«Forgiare le lance in falci e le spade in vomeri»

Lo stillicidio delle notizie e delle immagini televisive dei militari italiani caduti in Afghanistan ed in Iraq, hanno riempito i notiziari radiotelevisivi ed i giornali di questi giorni. I volti dei familiari, le lacrime strazianti delle persone care che accolgono i loro morti, il vecchio presidente che appoggia le mani sulle bare coperte dal tricolore, non possono lasciarci indifferenti. Di fronte alla morte ci si raccoglie in silenzio ed in preghiera.
Con la mente riandiamo ad altre scene simili avvenute in un recente passato, con altri giovani riportati a casa nelle bare coperte dal tricolore; e mentre a ogni morte subentra quasi un sentimento di assuefazione, non possiamo fare a meno di interrogarci sul perché di queste morti.
Nel Discorso della Montagna (Matteo cap. 5) vengono chiamati beati coloro che costruiscono la pace, perché come dice il testo, saranno chiamati figli di Dio. Costruire la pace, quindi, è vivere la figliolanza del Padre; operare per costruire la frateità degli uomini è molto di più che enunciare fredde dottrine.
Ogni anno il 24 di marzo, anniversario dell’assassinio di mons. Oscar Romero, la grande famiglia missionaria fa memoria di coloro che, in diversi paesi del mondo, impegnati in un lavoro di promozione umana e di evangelizzazione, pagano con la vita la loro fedeltà agli ideali proposti dal vangelo. Scriveva padre Christian Marie de Chergè, priore della Comunità trappista di Tibhirine, in Algeria, massacrato insieme ai suoi confratelli 10 anni fa, presagendo la tragica fine che l’aspettava: «Se mi capitasse un giorno di essere vittima del terrorismo…, mi piacerebbe che la mia comunità, la mia chiesa, la mia famiglia, si ricordassero che la mia vita era donata a Dio e a questo paese. Che essi accettassero che l’unico Padrone di ogni vita, non potrebbe essere estraneo a questa dipartita brutale… Allora potrò, a Dio piacendo, immergere il mio sguardo in quello del Padre, per contemplare con lui i suoi figli dell’islam come lui li vede, totalmente illuminati dalla Gloria di Cristo… E anche a te, amico dell’ultimo minuto, che non avrai saputo quello che facevi; si, anche per te voglio dire questo grazie e questo “ad-Dio”. E che ci sia dato di ritrovarci, ladroni, beati, in paradiso, se piace a Dio, Padre nostro di tutti e due. Amen! Insciallah». Queste parole illuminano meglio di qualunque altro discorso quanto sia fondamentale per chi crede nel vangelo di Gesù, saper donare la propria vita per costruire un mondo di giustizia, di libertà e di pace.
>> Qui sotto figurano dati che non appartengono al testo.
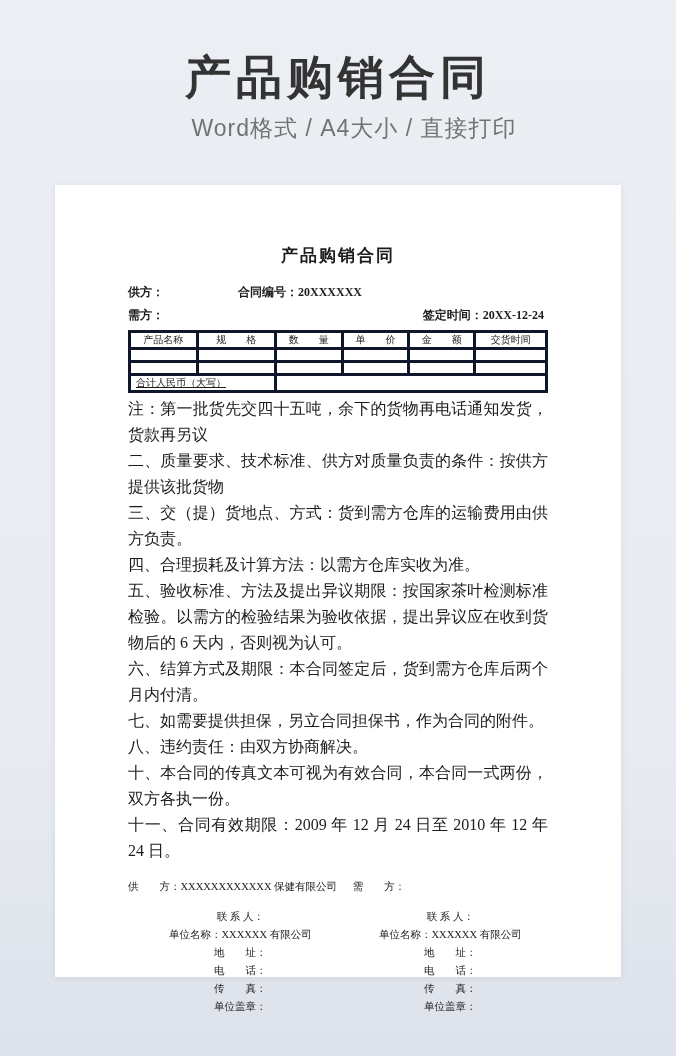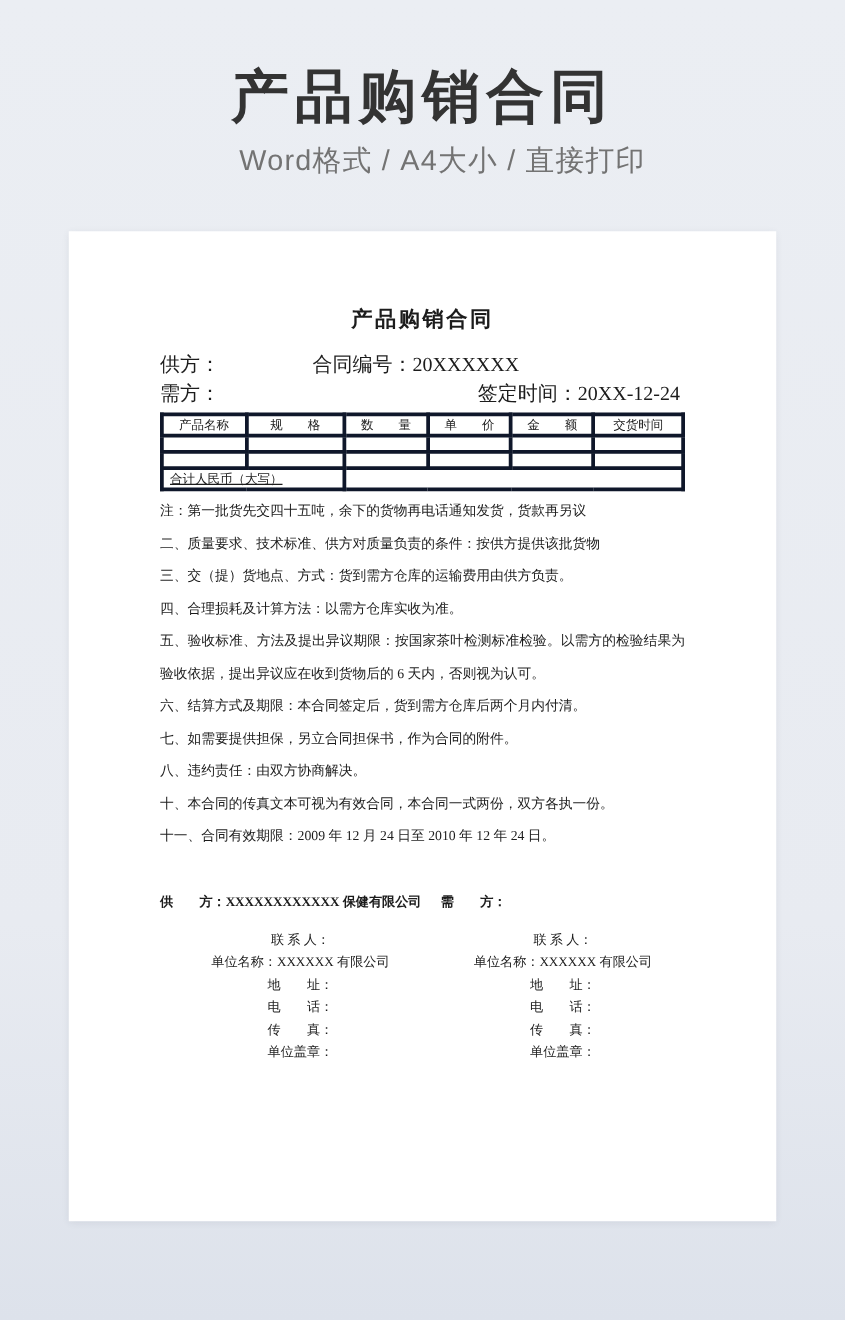"供方：" .meta { font-size: 16px -> 12px; font-weight: none -> bold }
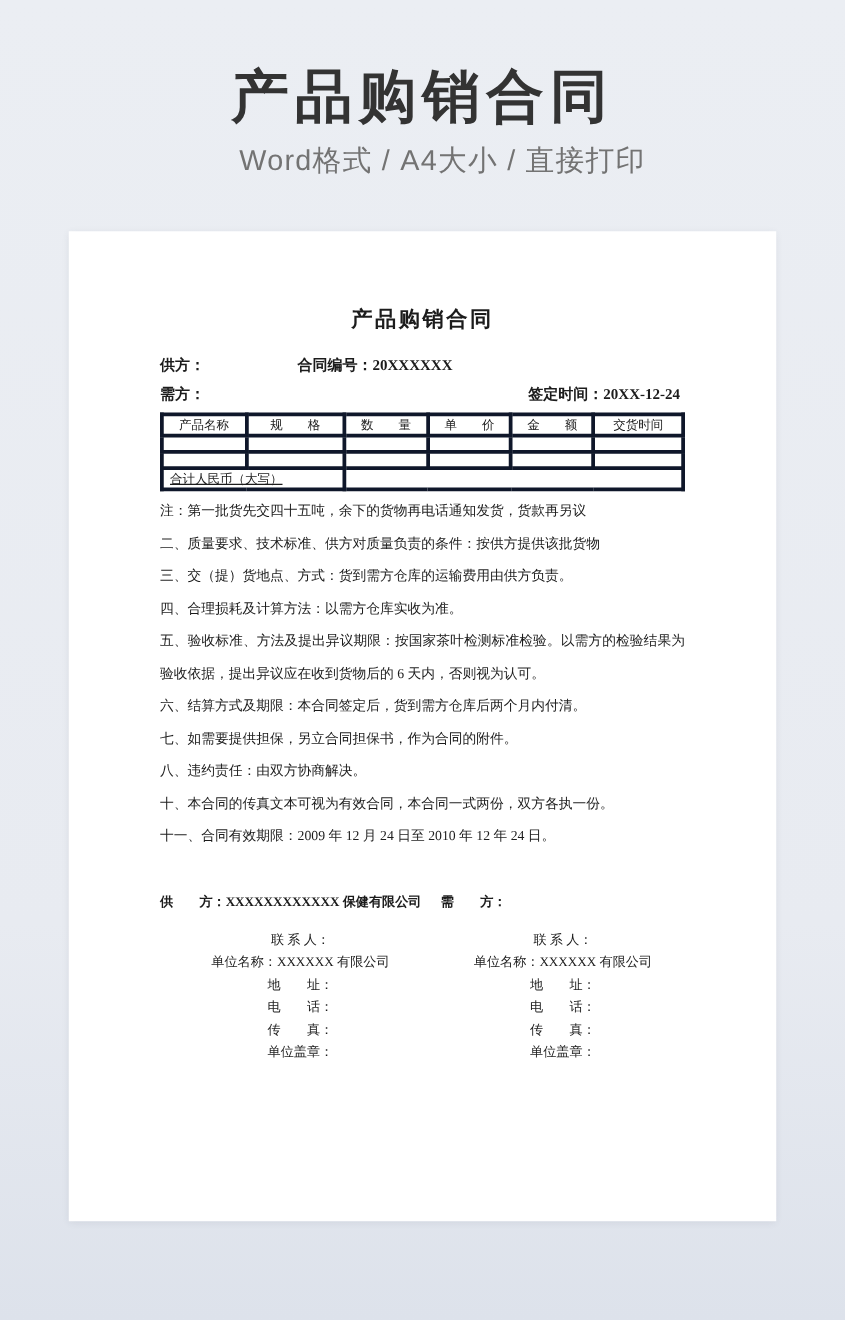"注：第一批货先交四十五吨，余下的货物再电话通知发货，货款再另议" .clauses { font-size: 11px -> 16px }
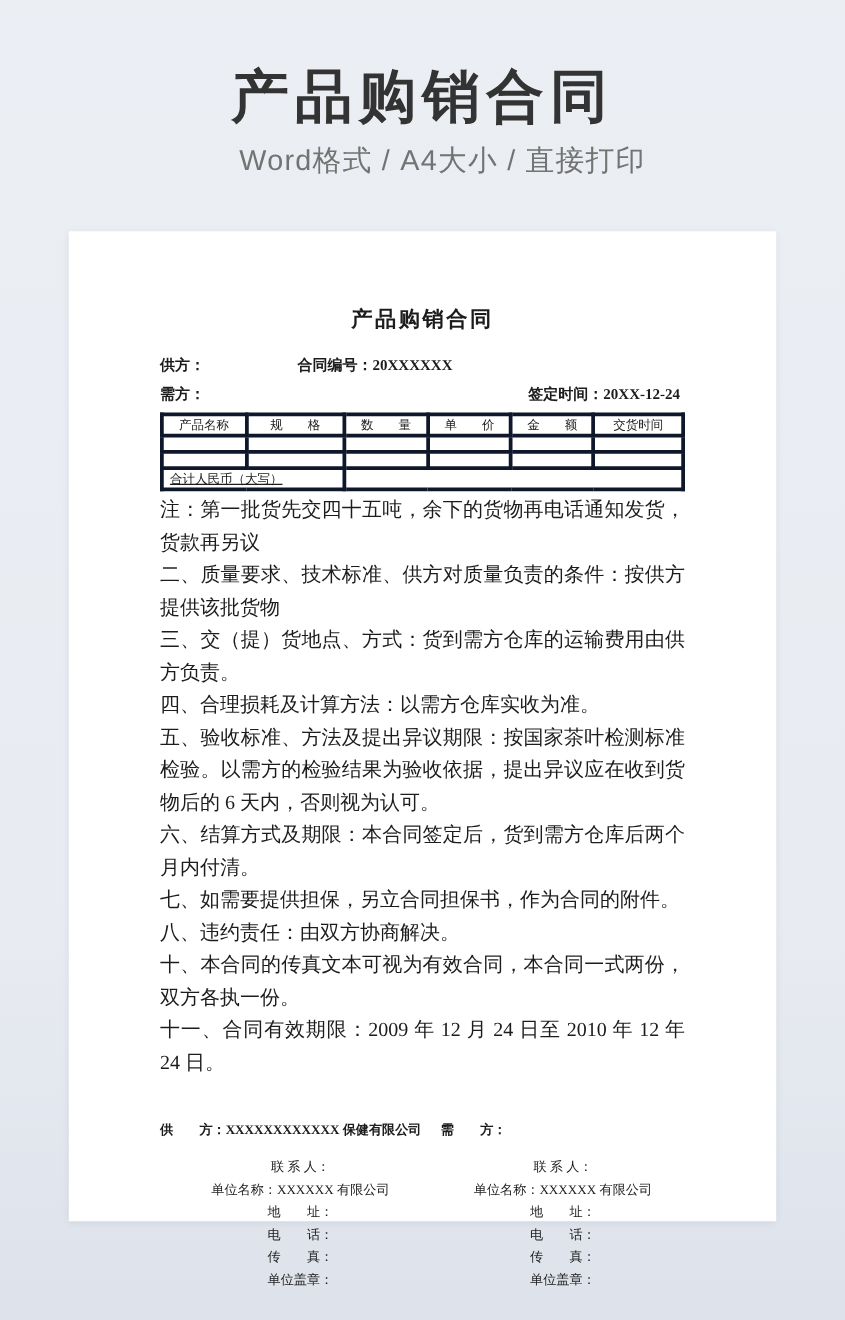"供 方：XXXXXXXXXXXX 保健有限公司" .sig-row { font-weight: bold -> none; margin-top: 28px -> 10px }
Ma gli interrogativi restano e si fanno brucianti di fronte al prezzo di vite umane sacrificate sull’altare di una politica, il più delle volte al servizio di potentati e interessi economici estranei alla vita di ogni giorno. Come mai siamo in terre così lontane per contrastare tiranni e dittatori, mentre manteniamo ottime relazioni con altri personaggi che da tanti anni tiranneggiano i loro paesi? Come mai ad alcuni paesi non vendiamo armi perché calpestano i diritti umani e ad altri che fanno esattamente le stesse cose, li rifoiamo delle più sofisticate tecnologie belliche, come fu fatto con i talebani afghani e Saddam Hussein? Come mai per chi è impegnato in «discutibili azioni di pace» gode di una considerevole reputazione, mentre altri volontari e operatori laici, giornalisti, operatori umanitari come lo sono i missionari italiani, vengono giudicati improvvide e incaute presenze in regioni instabili e poco sicure?
La mente è confusa di fronte a certi avvenimenti e davanti a delle bare che racchiudono giovani ragazzi morti, perché anche loro credevano di andare a portare pace, lo sgomento ci assale e ci sembra persino doveroso sognare un mondo di pace, dove non ci sia più la guerra, perché come afferma il Nuovo Catechismo degli adulti della Cei (pagg. 493/494): «La guerra è il mezzo più barbaro e più inefficace per risolvere i conflitti. Il mondo civile dovrebbe bandirla totalmente e sostituirla con il ricorso ad altri mezzi, come la trattativa e l’arbitrato internazionale. Si dovrebbe togliere ai singoli stati il diritto di farsi giustizia da soli con la forza, come già è stato fatto ai cittadini… Appare sempre più urgente promuovere nell’opinione pubblica il ricorso a forme di difesa nonviolenta. Ugualmente meritano sostegno le proposte tendenti a cambiare struttura e formazione dell’esercito per assimilarlo ad un corpo di polizia internazionale».